PROBLEM STATEMENT: These records are to be written out exactly as they read, minus the pictures.

DATA:
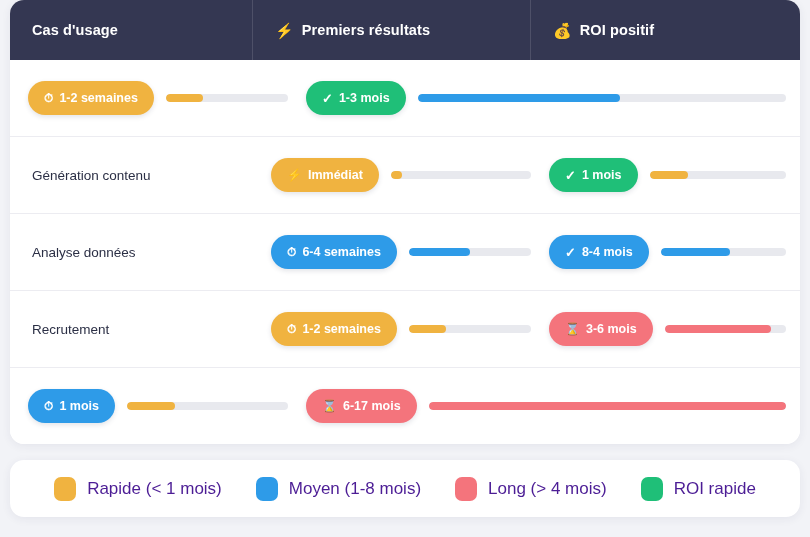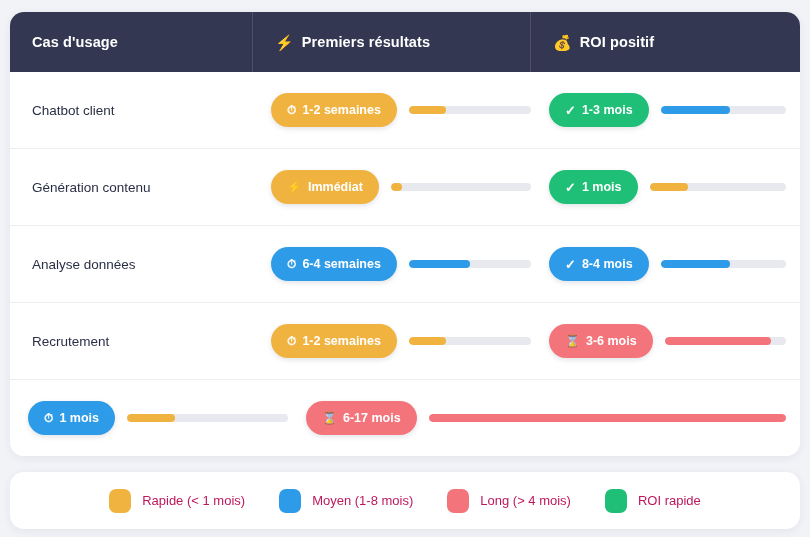--- a/index.html
+++ b/index.html
@@ -12,21 +12,21 @@
     background: #f2f3f7;
     font-family: "Liberation Sans", sans-serif;
     -webkit-font-smoothing: antialiased;
     overflow: hidden;
   }
 
   .page {
     width: 810px;
     height: 537px;
     box-sizing: border-box;
-    padding: 12px 10px 0 10px;
+    padding: 0 10px 0 10px;
     display: flex;
     flex-direction: column;
   }
 
   
   .table-card {
     background: #ffffff;
     border-radius: 14px;
     box-shadow: 0 2px 10px rgba(40, 45, 80, 0.07);
     overflow: hidden;
@@ -143,22 +143,22 @@
     align-items: center;
     gap: 11px;
   }
   .legend-swatch {
     width: 22px;
     height: 24px;
     border-radius: 7px;
     flex: 0 0 auto;
   }
   .legend-label {
-    font-size: 13px;
-    color: #be185d;
+    font-size: 17px;
+    color: #4c1d95;
   }
 </style>
 </head>
 <body>
 
 <div class="page">
 
   <div class="table-card">
 
     <div class="thead">
@@ -169,21 +169,20 @@
         <span class="th-icon">⚡</span>
         <span>Premiers résultats</span>
       </div>
       <div class="th col-3">
         <span class="th-icon">💰</span>
         <span>ROI positif</span>
       </div>
     </div>
 
     <div class="trow">
-      <div class="cell cell-1">Chatbot client</div>
       <div class="cell cell-2">
         <div class="metric">
           <span class="pill" style="background: rgb(240, 179, 64);">
             <span class="pill-icon">⏱</span>
             <span>1-2 semaines</span>
           </span>
           <span class="bar-track">
             <span class="bar-fill" style="background: rgb(240, 179, 64); width: 30%;"></span>
           </span>
         </div>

ANSWER TO THIS EXERCISE:
--- a/index.html
+++ b/index.html
@@ -12,21 +12,21 @@
     background: #f2f3f7;
     font-family: "Liberation Sans", sans-serif;
     -webkit-font-smoothing: antialiased;
     overflow: hidden;
   }
 
   .page {
     width: 810px;
     height: 537px;
     box-sizing: border-box;
-    padding: 12px 10px 0 10px;
+    padding: 0 10px 0 10px;
     display: flex;
     flex-direction: column;
   }
 
   
   .table-card {
     background: #ffffff;
     border-radius: 14px;
     box-shadow: 0 2px 10px rgba(40, 45, 80, 0.07);
     overflow: hidden;
@@ -143,22 +143,22 @@
     align-items: center;
     gap: 11px;
   }
   .legend-swatch {
     width: 22px;
     height: 24px;
     border-radius: 7px;
     flex: 0 0 auto;
   }
   .legend-label {
-    font-size: 13px;
-    color: #be185d;
+    font-size: 17px;
+    color: #4c1d95;
   }
 </style>
 </head>
 <body>
 
 <div class="page">
 
   <div class="table-card">
 
     <div class="thead">
@@ -169,21 +169,20 @@
         <span class="th-icon">⚡</span>
         <span>Premiers résultats</span>
       </div>
       <div class="th col-3">
         <span class="th-icon">💰</span>
         <span>ROI positif</span>
       </div>
     </div>
 
     <div class="trow">
-      <div class="cell cell-1">Chatbot client</div>
       <div class="cell cell-2">
         <div class="metric">
           <span class="pill" style="background: rgb(240, 179, 64);">
             <span class="pill-icon">⏱</span>
             <span>1-2 semaines</span>
           </span>
           <span class="bar-track">
             <span class="bar-fill" style="background: rgb(240, 179, 64); width: 30%;"></span>
           </span>
         </div>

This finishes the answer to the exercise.